MIT Machine Learning for Big Data and Text Processing Class Notes Day 3

Day 3 of the Machine Learning for Big Data and Text Processing Classification started with Dr. Regina Barzilay (Bio) (Personal Webpage) overview of the the following.

Cascades, boosting
Neural networks, deep learning
Back-propagation
Image/text annotation, translation

Dr. Barzilay introduced BoosTexter for the class with a demo on twitter feed. BoosTexter is a general purpose machine-learning program based on boosting for building a classifier from text and/or attribute-value data. It can be downloaded from here while step by step instructions can be found here as part of Assignment 2: Extracting Meaning from Text. The paper outlining BoosTexter is a Boosting-based System for Text Categorization. An Open-source implementation of Boostexter (Adaboost based classifier) can be found here.

Reference: http://www.ais.uni-bonn.de/deep_learning/

A question was brought up regarding where to get the data from; following are few sources.

ACL Anthology A Digital Archive of Research Papers in Computational Linguistics
LDC Catalog https://catalog.ldc.upenn.edu

After the intro to BoosTexter, we jumped into ensemble learning and boosting. Here are some of the pertinent resources to the lecture.

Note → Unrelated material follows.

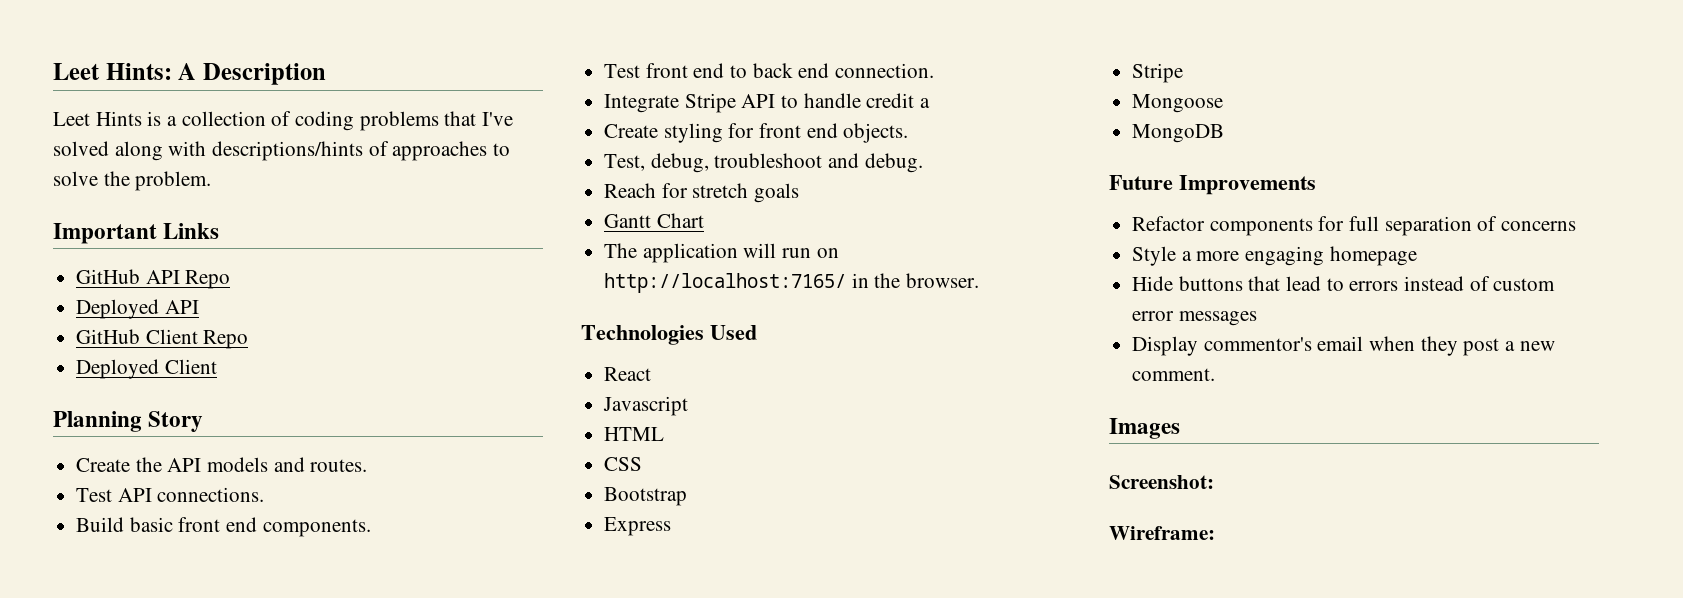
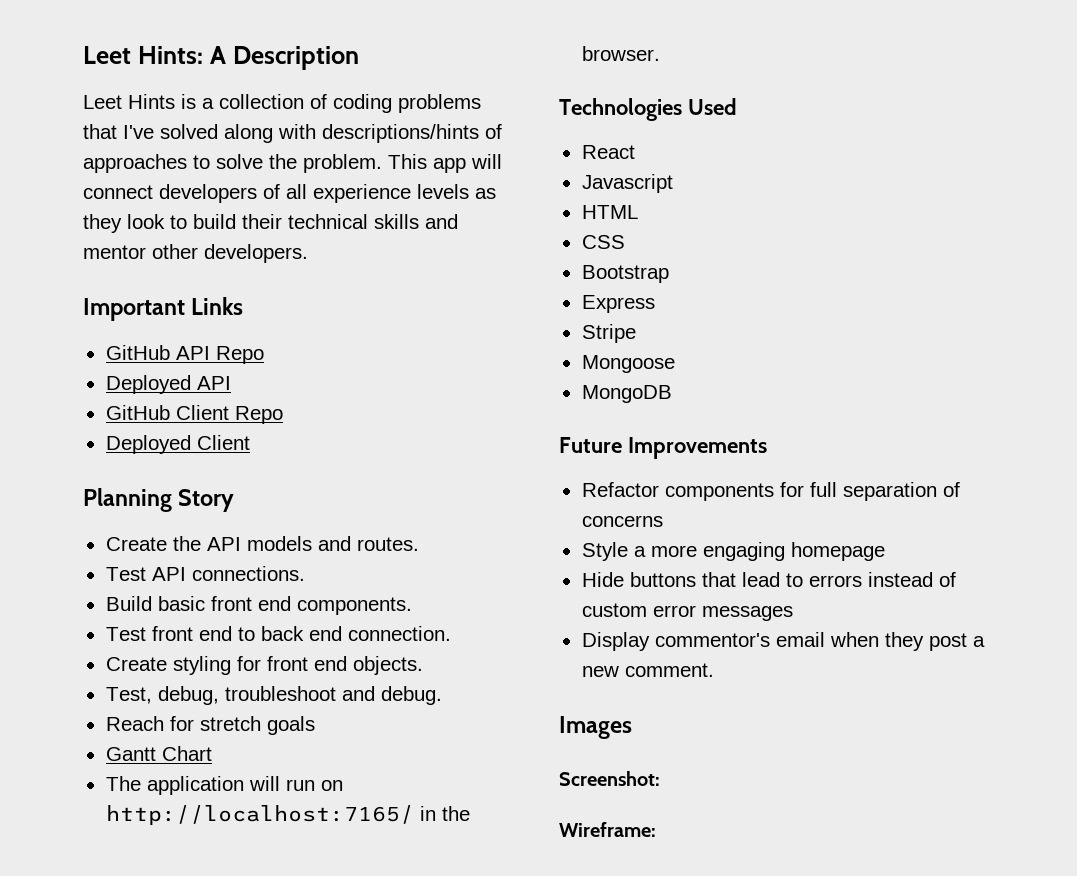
+ This app will connect developers of all experience levels as they look to build their technical skills and mentor other developers.
- Integrate Stripe API to handle credit a

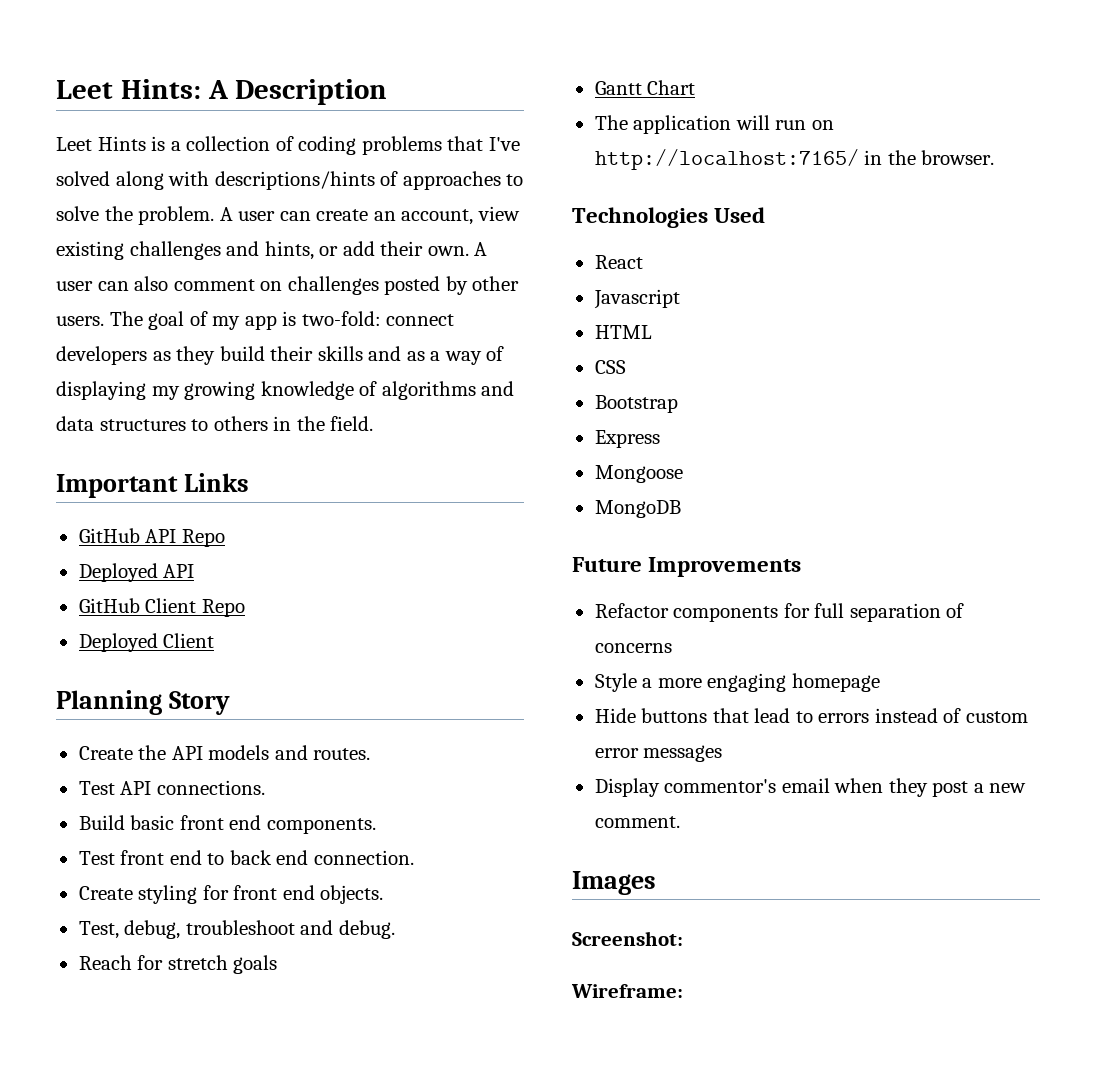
- This app will connect developers of all experience levels as they look to build their technical skills and mentor other developers.
+ A user can create an account, view existing challenges and hints, or add their own. A user can also comment on challenges posted by other users. The goal of my app is two-fold: connect developers as they build their skills and as a way of displaying my growing knowledge of algorithms and data structures to others in the field.
- Stripe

Boosting Simple Model Selection Cross Validation Regularization
Introductory lecture - CSE 151 Machine Learning Instructor: Kamalika Chaudhuri
Fighting the bias-variance tradeoff

Questions like Does ensembling (boosting) cause overfitting? came up and we talked about how Machines read Twitter and Yelp so you don’t have to. I think one of the most relevant resource can be summed up in Foundations of Machine Learning Lecture by Mehryar Mohri Courant Institute and Google Research.

At this point, a detailed discussion about Loss Function was in order. Loss function is the function indicating the penalty for an incorrect prediction but the different kinds of loss functions (or cost functions) such as zero-one loss (standard loss function in classification) or for non-symmetric losses (good vs spam emails classification), or squared loss which is standard loss function in regression. MSR's paper on On Boosting and the exponential loss is a good starting point to follow this topic.

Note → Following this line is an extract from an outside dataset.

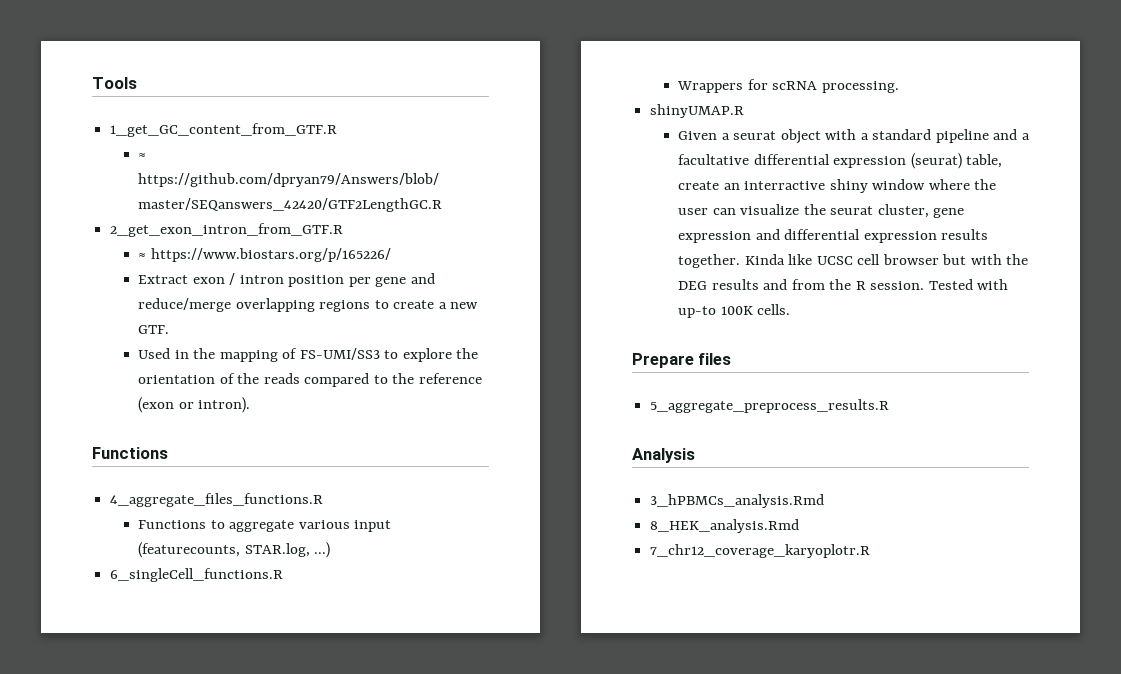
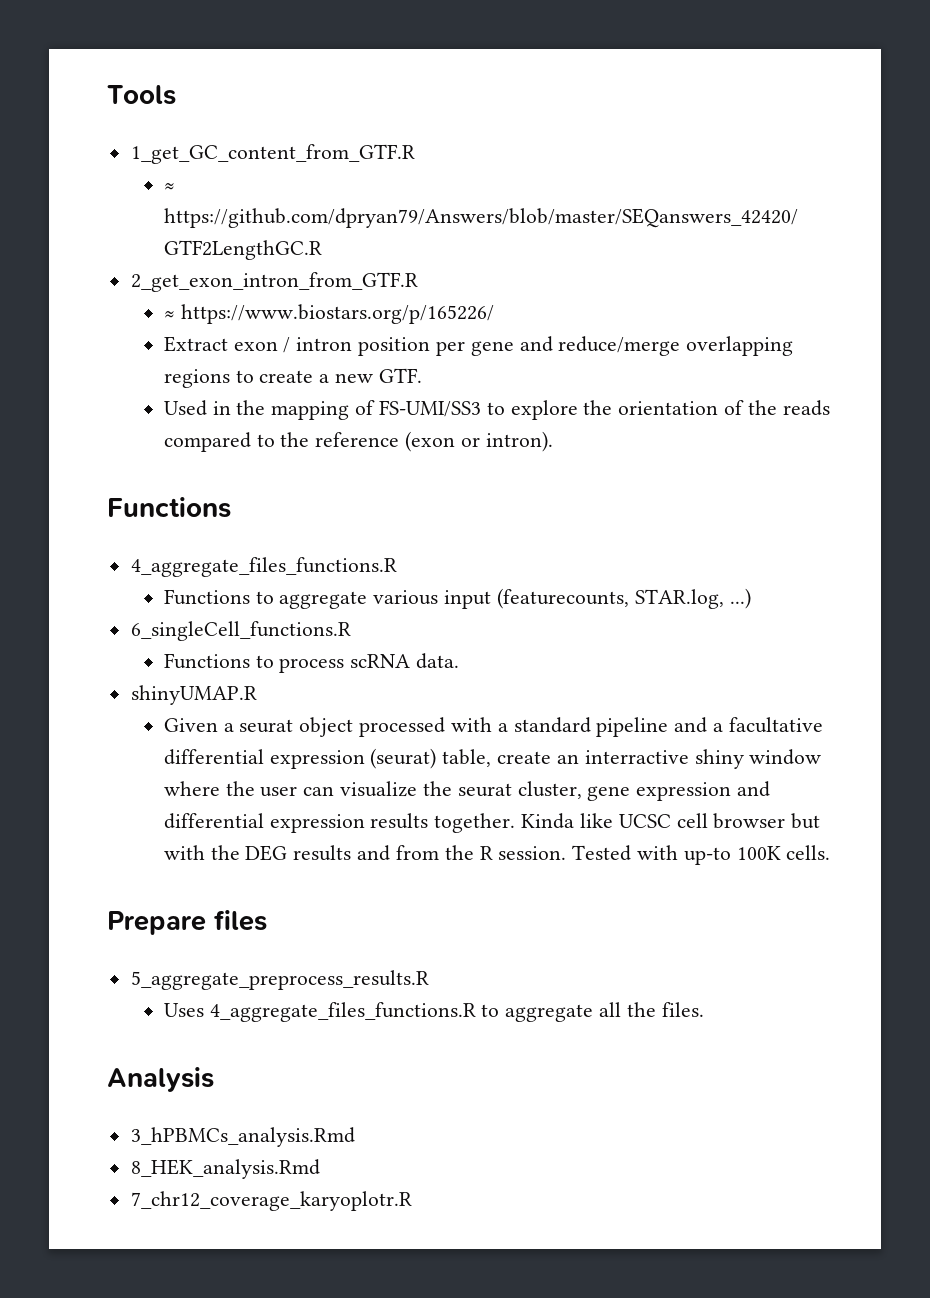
- Wrappers for scRNA processing.
+ Functions to process scRNA data.
- Given a seurat object with a standard pipeline and a facultative differential expression (seurat) table, create an interractive shiny window where the user can visualize the seurat cluster, gene expression and differential expression results together.
+ Given a seurat object processed with a standard pipeline and a facultative differential expression (seurat) table, create an interractive shiny window where the user can visualize the seurat cluster, gene expression and differential expression results together.
+ Uses 4_aggregate_files_functions.R to aggregate all the files.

Speaking of Boosting, we reviewed BOOSTING (ADABOOST ALGORITHM) Eric Emer, Explaining AdaBoost Robert E. Schapire and Ensemble Learning. Some of the questions came up like In boosting, why are the learners “weak”?, What is a weak learner?, How to boost without overfitting or Does ensembling (boosting) cause overfitting? and Is AdaBoost less or more prone to overfitting?

Misc topics included, so what happens when you don't have mistakes? Here comes Perceptron Mistake Bounds by Mehryar Mohri, Afshin Rostamizadeh which talks about why the error rate doesn't become zero. How about Extracting Meaning from Millions of Pages, the natural language toolkit NTLK - Extracting Information from Text, Parsing Meaning from Text and of course sickit learn for Ensemble methods

Adaboost Demo

After lunch, Dr. Tommi Jaakkola (Bio) (Personal Webpage) started with the ANN - Neural networks. There was of course the mandatory mention of AI Winter and how neural networks fell out of favor. Dr. Jaakola spoke about Support Vector Machines vs Artificial Neural Networks, What are advantages of Artificial Neural Networks over Support Vector Machines? Neural networks vs support vector machines: are the second definitely superior? etc. A good overview lecture for Neural Networks can be found here.

As Minsky said

[The perceptron] has many features to attract attention: its linearity; its intriguing learning theorem; its clear paradigmatic simplicity as a kind of parallel computation. There is no reason to suppose that any of these virtues carry over to the many-layered version. Nevertheless, we consider it to be an important research problem to elucidate (or reject) our intuitive judgment that the extension is sterile.
-Quote from Minsky and Papert’s book, Perceptrons (1969):

The topic quickly converged to learning in Multi-Layer Perceptrons - Back-Propagation and forward propogration. Iin order to cover Stochastic gradient descent, Non-linear classification, neural networks, and neural networks (multi-layer perceptron, this will give you a good overview. and of course props for Minsky.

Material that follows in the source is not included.